Sunday, April 29, 2012

Blueback

Like Hemingway's The Old Man and the Sea, Tim Winton's Blueback is a tale of one individual's search for meaning through a relationship with sea.  Abel Jackson has lived by the sea ever since he can remember.  Out diving one day with his mother, he encounters and befriends a Blueback, a large, blue fish.  Winton called this novel a contemporary fable, and there is certainly a clear and obvious moral with a positive answer to the question of how we live in  the modern world with our morality and respect for the encironment intact.  This is a lovely, and easy to read novel which will appeal to children of all ages, as well as adults.



Blueback
Tim Winton
South Melbourne, Macmillian, 1997

Anthill

Eminent and controversial Harvard biologist, twice Pulitzer Prize author, Edward O. Wilson has written his first fictional novel, Anthill.  With striking scientific detail and startling revelations of the true meaning of nature's wildness, Anthill gives an extraordinary ant' eye view of the world.  Inspirational and magical, Wilson builds the story of a boy who grows up determined to save the world from its most savage ecological predator, Man himself.  Fighting the encroachment of developers' bulldozers in the courtroom, hero Raff Cody provideds readers with new insights into the meaning of survival in our rapidly changing world.



Anthill
E. O. Wilson
New York, W.W. Norton, 2010.

Sunday, April 22, 2012

Solar

When I read the phrases 'save the world from environmental disaster’ and 'the most pressing and complex problem of our time’ on the back cover, I feared greatly for anyones reading pleasure. Instead of a debate on climate change or an informative sermon on the dangers of global warming, McEwan’s secret weapon is humour in this eco-novel. The main character Michael Beard is a self-serving and unethical Nobel laureate physicist involved in a number of projects to create a source of power that doesn’t rely on fossil fuels.

Solar
Ian McEwan
New York : Anchor Books, 2011
Good Reads

Wednesday, April 18, 2012

Ape House

Sara Gruen once again makes connections between animals and humans in the her second novel, Ape House.  An educational read about bonobo apes living in a research lab in Kansas City.  Adept in using American Sign Language the apes are able to express their thoughts, wishes and interact with their human keepers.  When the laboratory is the target of a violent explosion, apparently by animal activist, the apes escape only to find themselves exploited in a reality-TV obsessed culture.

Ape House
Sara Gruen
Crows Nest, NSW: Allen & Unwin, 2010
Books & Authors


Black Tide

Black Tide follows Australian journalist India Kane, on assignment aboard a Greenpeace ship in pursuit of a whaling fleet.  One night the ship rammed by an unregistered ghost vessel killing crew members and friends.  Surviving the attack India begins an investigation into who's responsible, an exclusive which uncovers an extensive mafia style ring of corruption involving a large Australian family, their involvement in illegal waste dumping and the improper use of chemicals in their new eco friendly refrigerators.

Black Tide
Caroline Carver
London: Orion, 2004

Tuesday, April 17, 2012

The Monkey Wrench Gang

Written in 1975, The Monkey Wrench Gang follows the fictional exploits of four self-appointed eco-saboteurs as they work tirelessly to prevent the encroachment of industry and development into the American Southwest.

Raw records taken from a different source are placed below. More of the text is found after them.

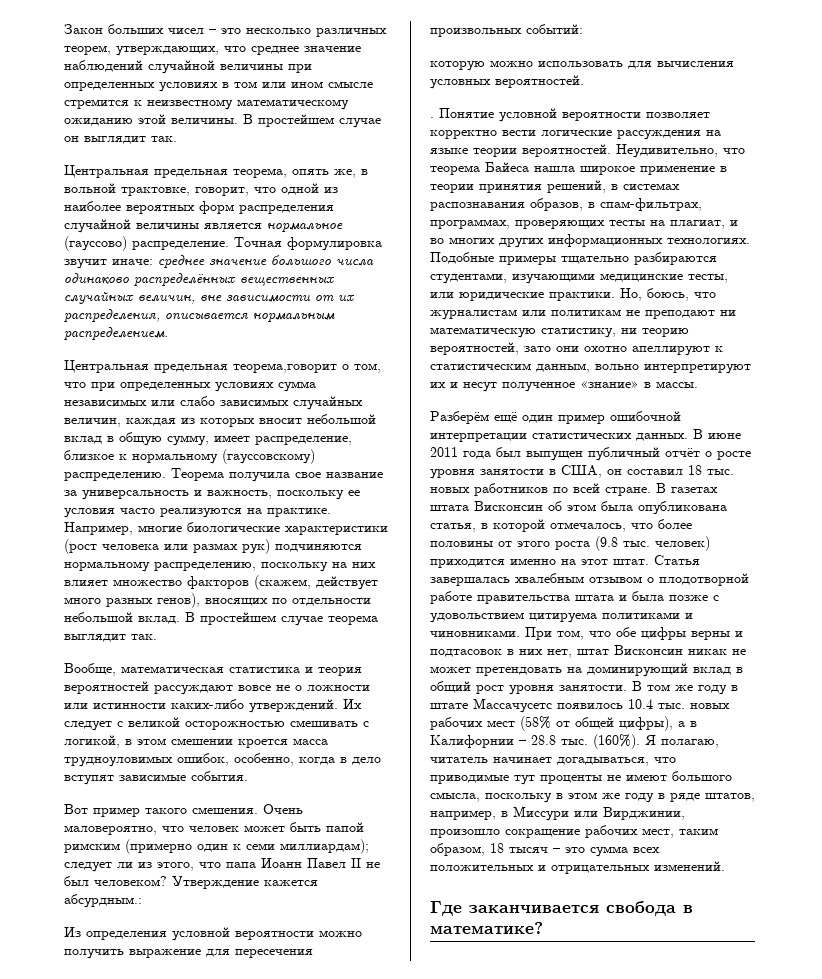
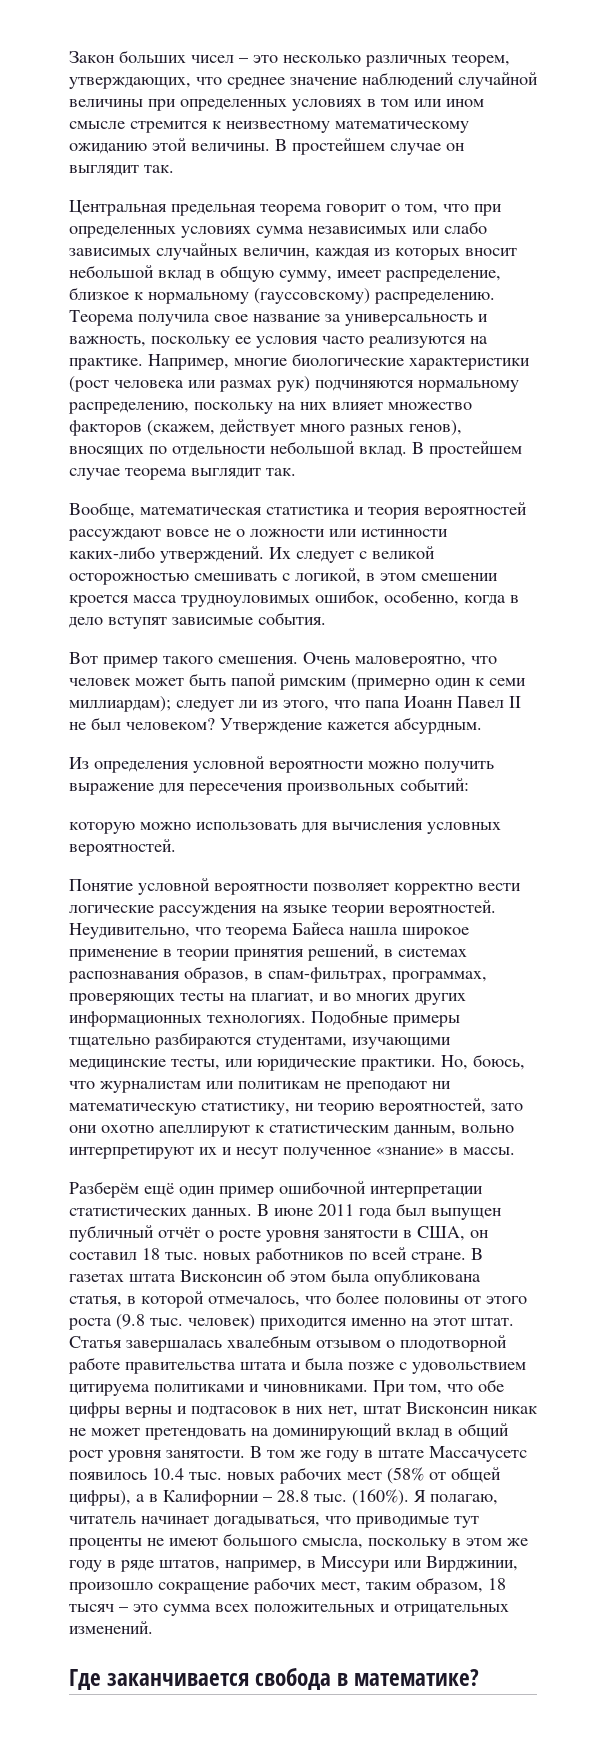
- Центральная предельная теорема, опять же, в вольной трактовке, говорит, что одной из наиболее вероятных форм распределения случайной величины является нормальное (гауссово) распределение. Точная формулировка звучит иначе: среднее значение большого числа одинаково распределённых вещественных случайных величин, вне зависимости от их распределения, описывается нормальным распределением.
- Центральная предельная теорема,говорит о том, что при определенных условиях сумма независимых или слабо зависимых случайных величин, каждая из которых вносит небольшой вклад в общую сумму, имеет распределение, близкое к нормальному (гауссовскому) распределению.
+ Центральная предельная теорема говорит о том, что при определенных условиях сумма независимых или слабо зависимых случайных величин, каждая из которых вносит небольшой вклад в общую сумму, имеет распределение, близкое к нормальному (гауссовскому) распределению.
- Утверждение кажется абсурдным.:
+ Утверждение кажется абсурдным.
- .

The novel centers on Vietnam veteran George Washington Hayduke, who returns to find his beloved canyons and rives threatened by industrial development. With a supporting cast's of disparate characters together they wage war on big yellow machine, dam builders, road builders and strip miners they believe are spoiling their desert landscape.  The book is credited with having inspired the formation of the ecological protest group, Earth First.


The Monkey Wrench Gang
Edward Abbey
London: Picador, 1982, c1973

The World Beneath

Set in beautiful Tasmania, many readers suggest the rugged and unpredictable wilderness itself becomes a character in Kennedy's The World Beneath.
Kennedy's two main characters, environmental activist, Sandy and her estranged and well-trakked husband Rich who met on the 1982/83 Franklin River Blockade, have now compromised their green ideals and are living fairly normal middle-class lives. Thier Greenie past reappears when Rich decides to take their 15-year-old daughter, Sophie, on a trek to the Tasmanian wilderness. The trek is the Overland track in Cradle Mountain, a route now full of tourists and hikers from across the world.

The novel wonderfully weaves themes such as, growing old and compromising your values, raising children in a commercial environment, the importance of protecting the wilderness and the unique experience of relating to nature.